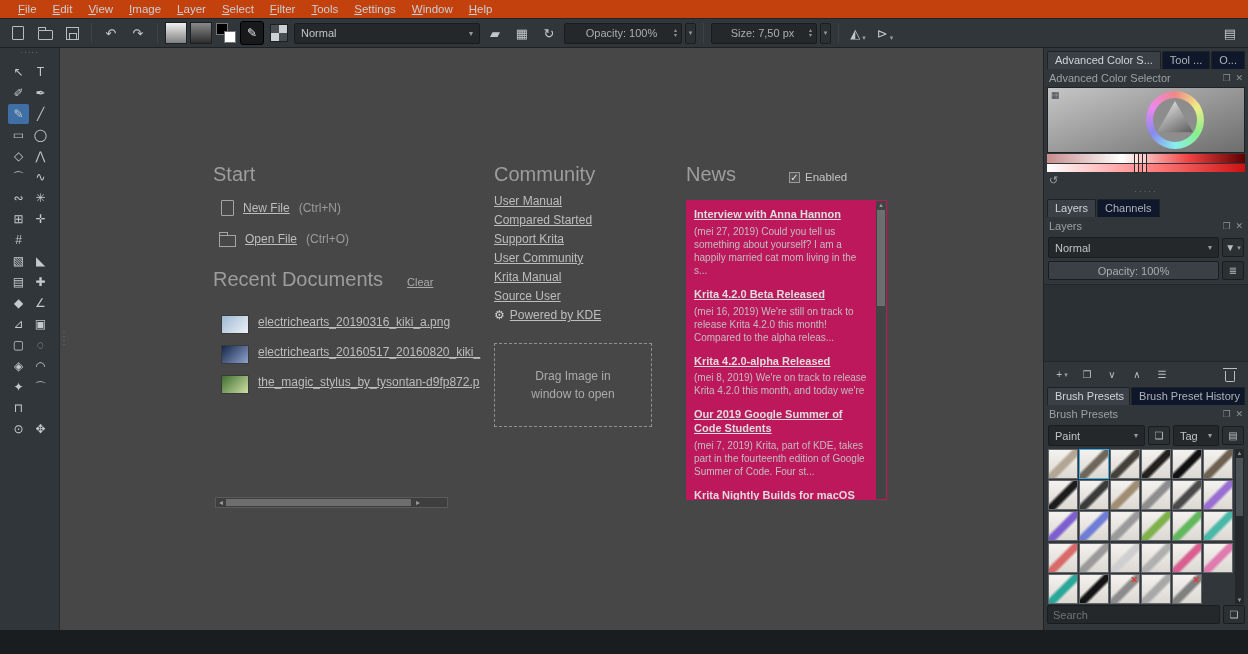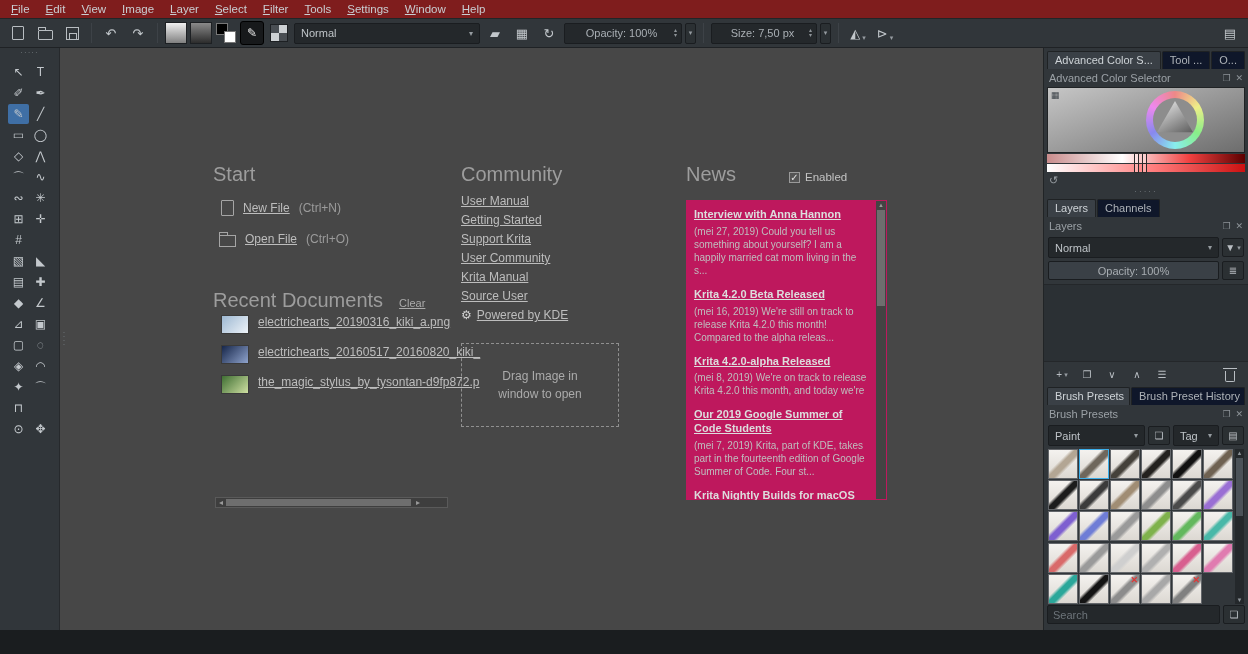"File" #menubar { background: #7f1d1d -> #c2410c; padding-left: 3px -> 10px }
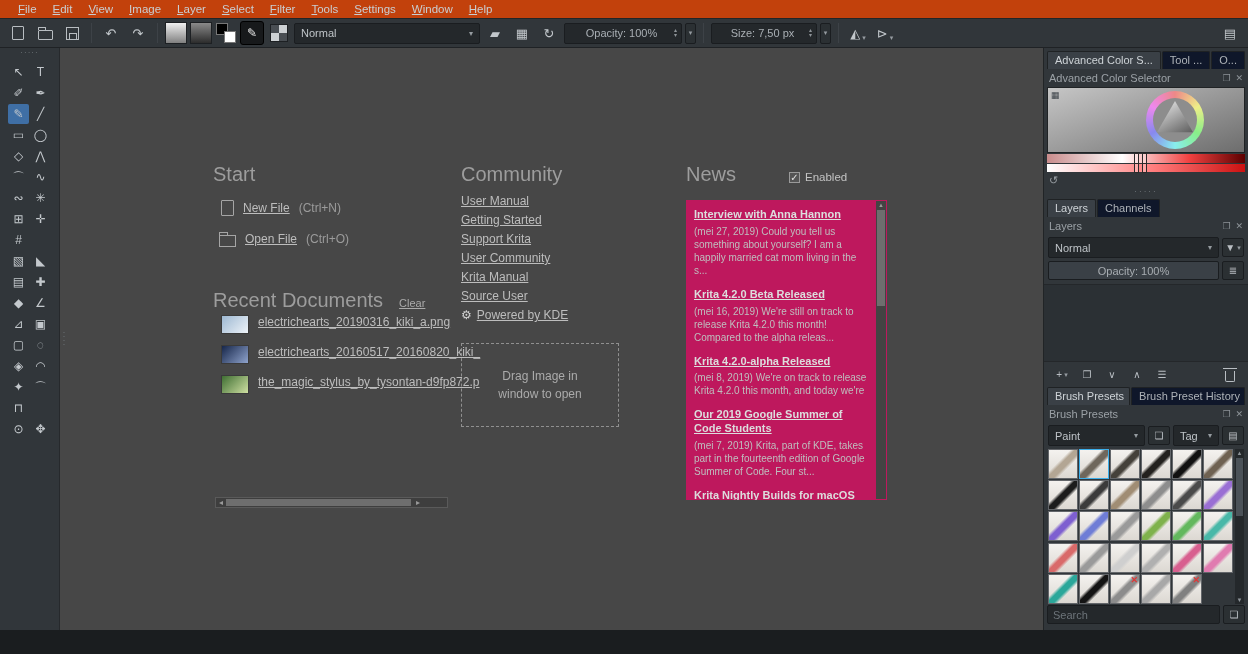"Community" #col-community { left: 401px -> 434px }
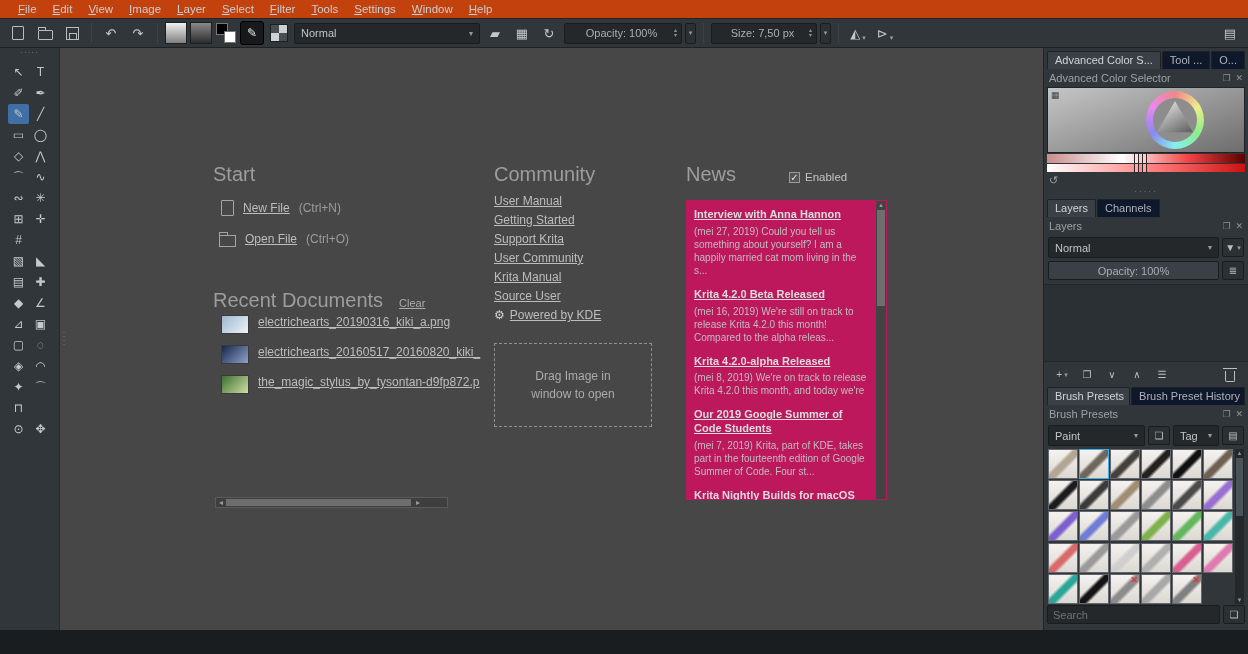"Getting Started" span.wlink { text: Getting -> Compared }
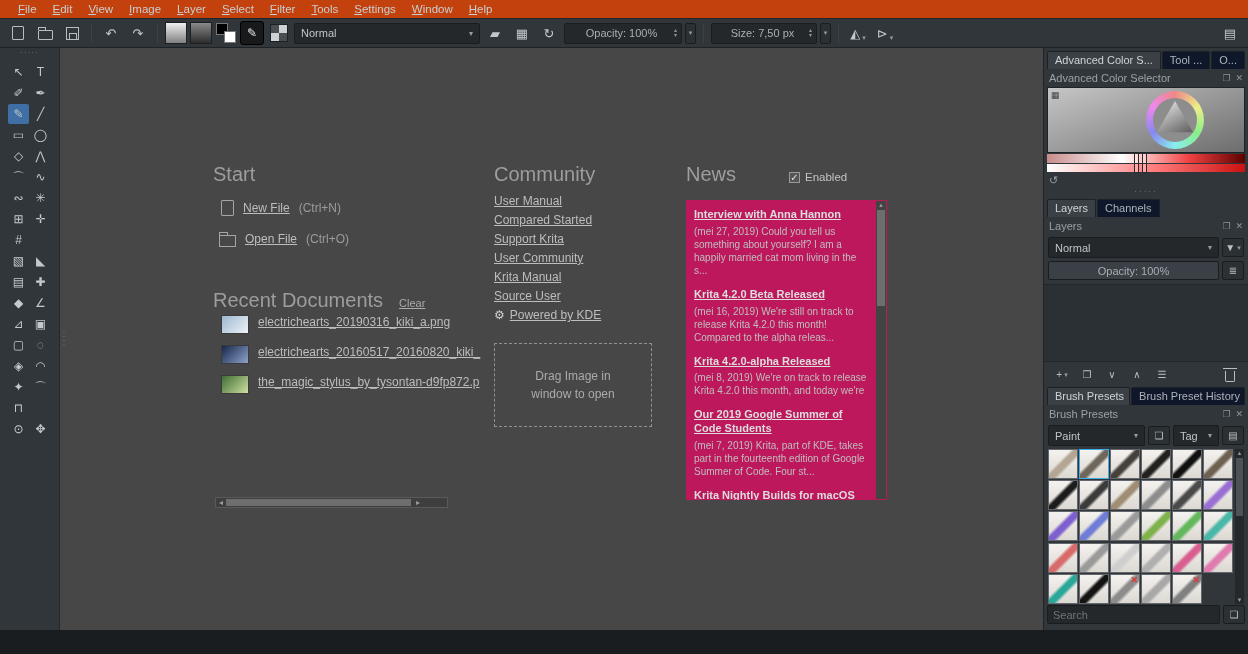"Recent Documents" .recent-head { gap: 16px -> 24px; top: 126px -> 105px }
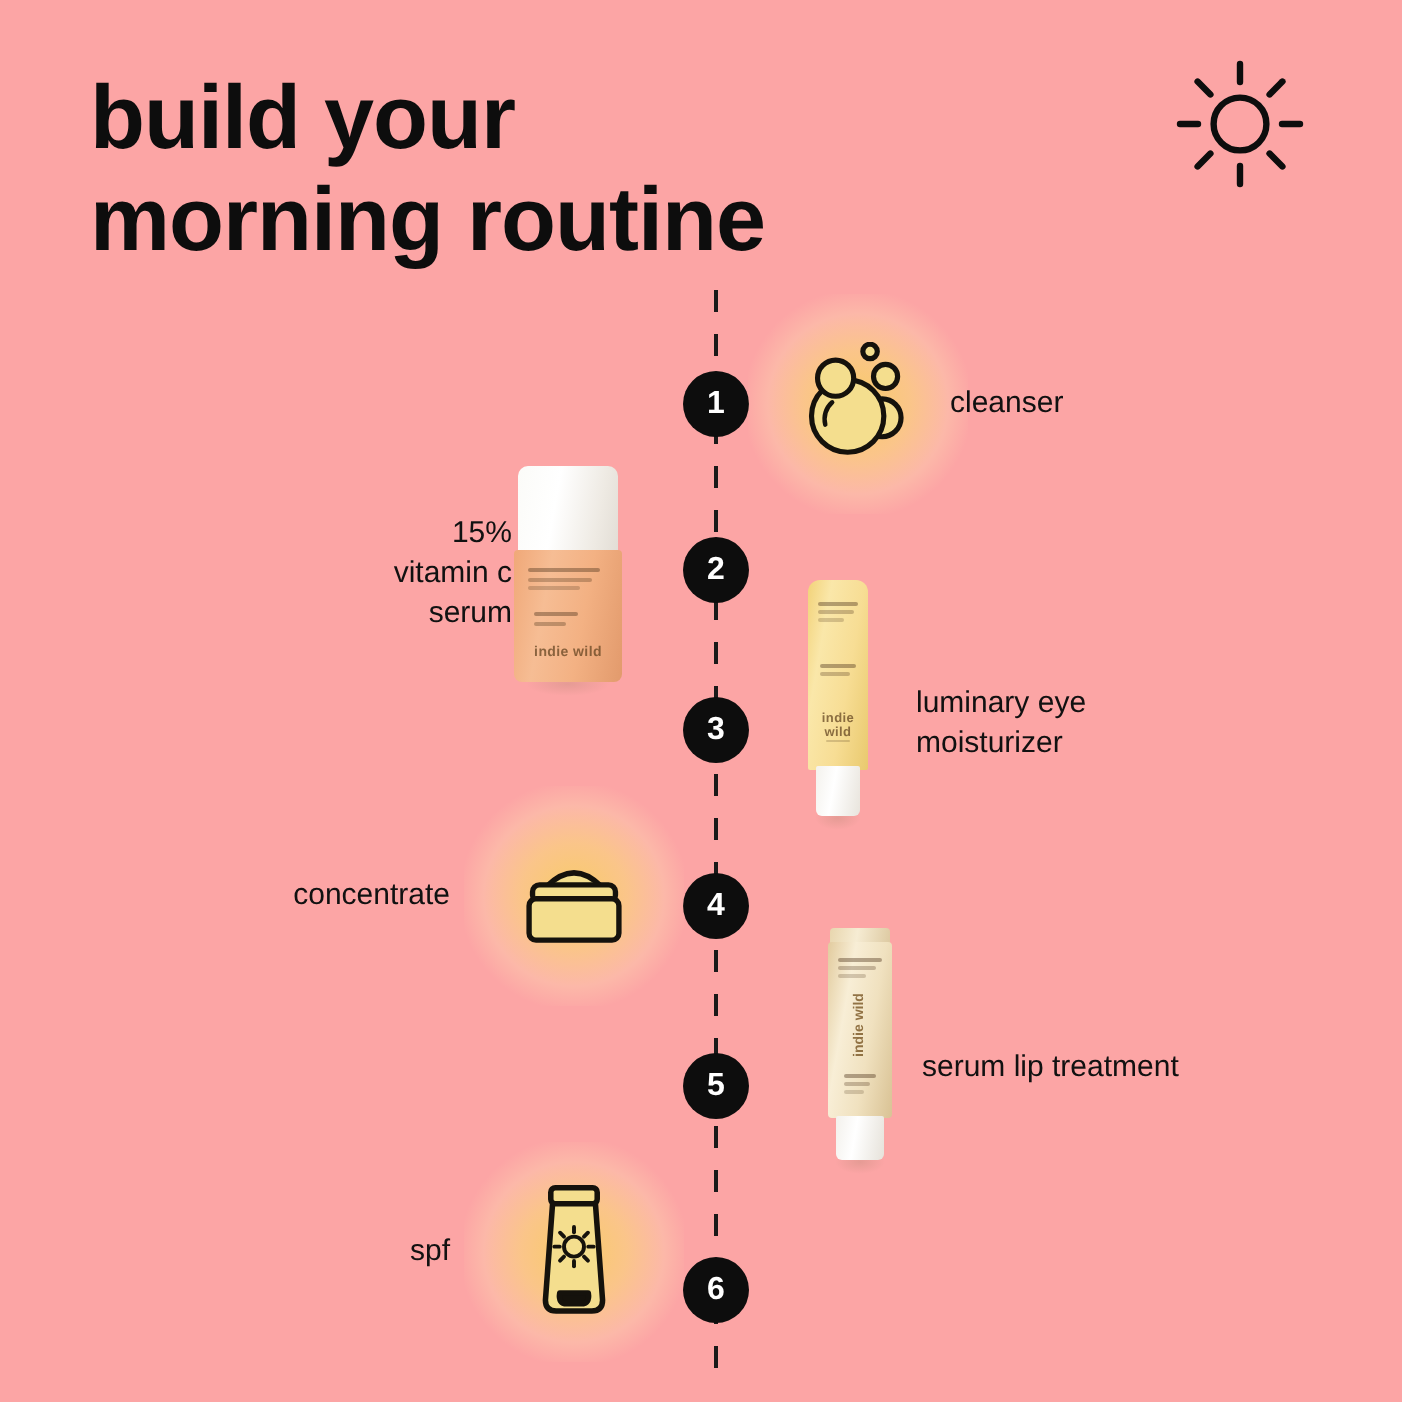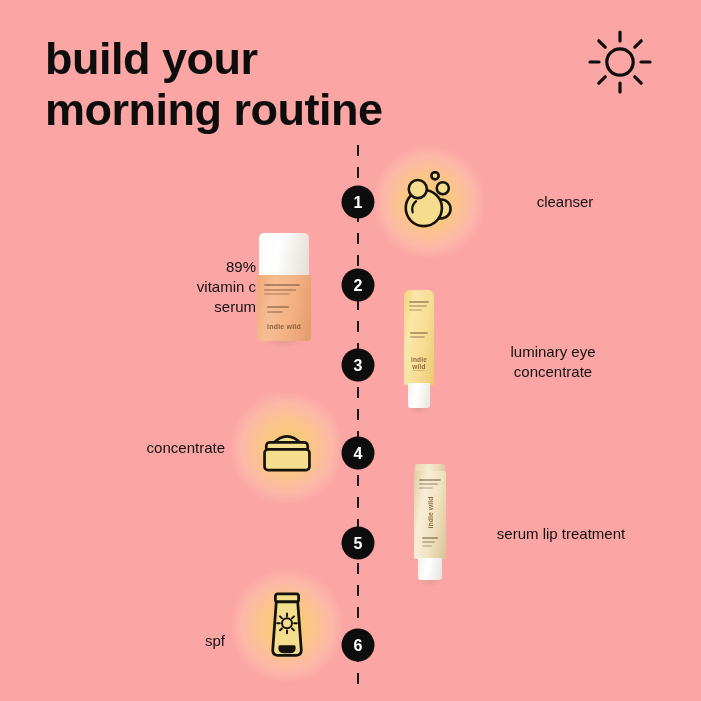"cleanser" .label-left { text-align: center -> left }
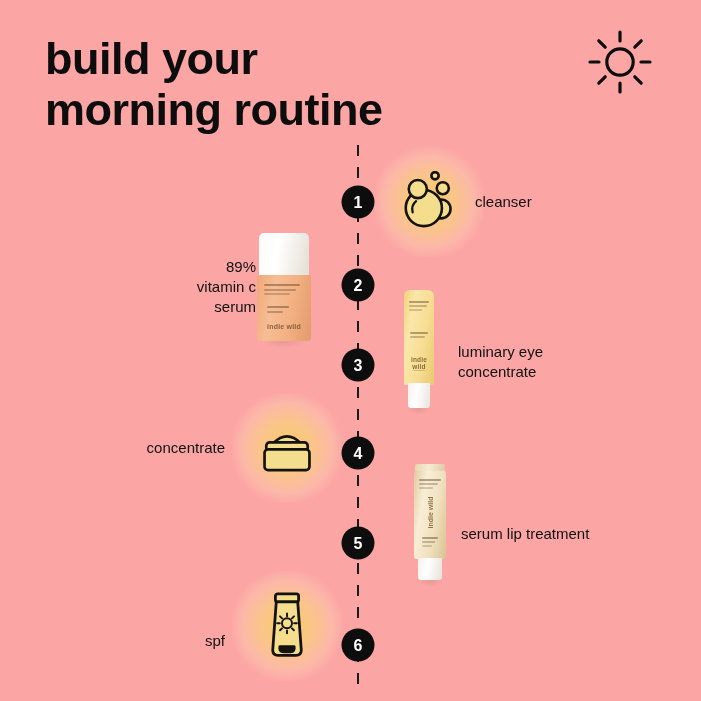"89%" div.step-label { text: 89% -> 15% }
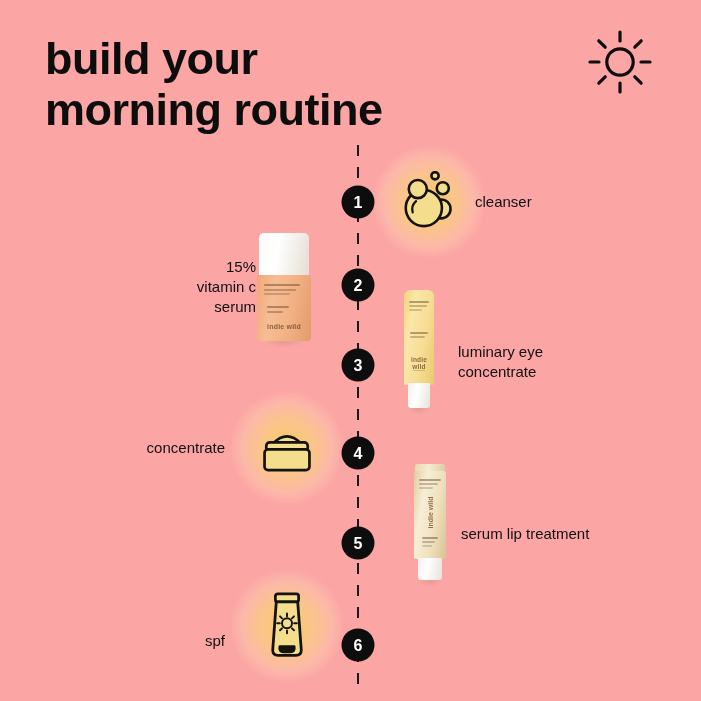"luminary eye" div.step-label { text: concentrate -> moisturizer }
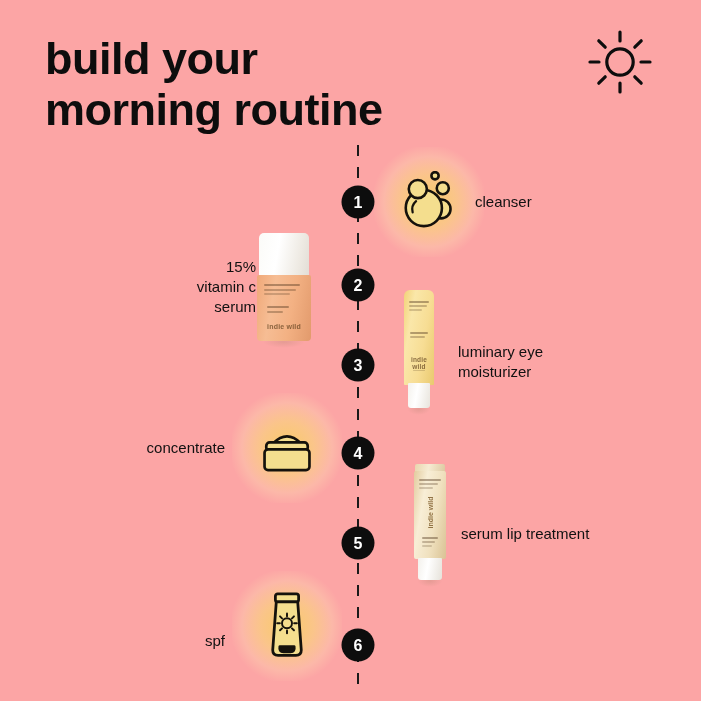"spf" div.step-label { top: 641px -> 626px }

:::::

> [Required action]: The material above must be reproduced line for line, with the images omitted.

> [Result for this exercise]:
"File" #menubar { background: #7f1d1d -> #c2410c; padding-left: 3px -> 10px }
"Community" #col-community { left: 401px -> 434px }
"Getting Started" span.wlink { text: Getting -> Compared }
"Recent Documents" .recent-head { gap: 16px -> 24px; top: 126px -> 105px }
"cleanser" .label-left { text-align: center -> left }
"89%" div.step-label { text: 89% -> 15% }
"luminary eye" div.step-label { text: concentrate -> moisturizer }
"spf" div.step-label { top: 641px -> 626px }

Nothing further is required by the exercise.